▸ **What this task involves**
Since pictures do not belong in the copy, please repeat every record below exactly without them.
*** Opening Task material ***
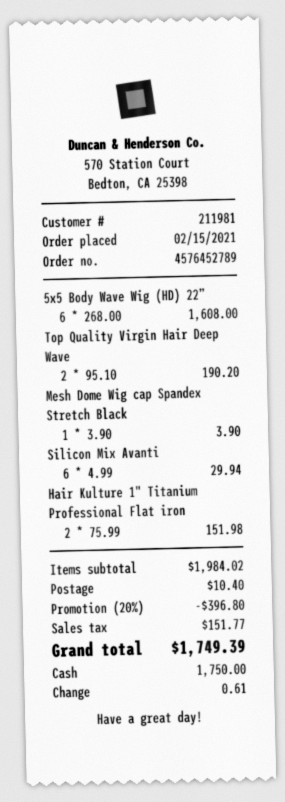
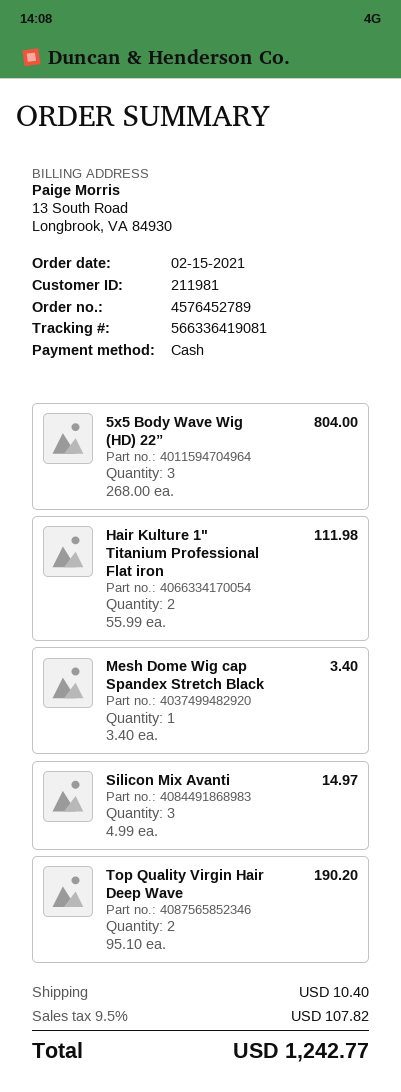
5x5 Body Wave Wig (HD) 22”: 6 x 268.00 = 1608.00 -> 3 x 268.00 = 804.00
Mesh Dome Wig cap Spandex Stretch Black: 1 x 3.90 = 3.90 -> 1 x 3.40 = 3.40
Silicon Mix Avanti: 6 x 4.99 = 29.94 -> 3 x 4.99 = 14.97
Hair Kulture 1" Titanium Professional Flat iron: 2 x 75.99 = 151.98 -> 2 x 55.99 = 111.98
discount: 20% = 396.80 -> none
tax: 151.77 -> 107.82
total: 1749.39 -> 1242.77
*** Closing Task material ***
▸ **Answer to the exercise**
5x5 Body Wave Wig (HD) 22”: 6 x 268.00 = 1608.00 -> 3 x 268.00 = 804.00
Mesh Dome Wig cap Spandex Stretch Black: 1 x 3.90 = 3.90 -> 1 x 3.40 = 3.40
Silicon Mix Avanti: 6 x 4.99 = 29.94 -> 3 x 4.99 = 14.97
Hair Kulture 1" Titanium Professional Flat iron: 2 x 75.99 = 151.98 -> 2 x 55.99 = 111.98
discount: 20% = 396.80 -> none
tax: 151.77 -> 107.82
total: 1749.39 -> 1242.77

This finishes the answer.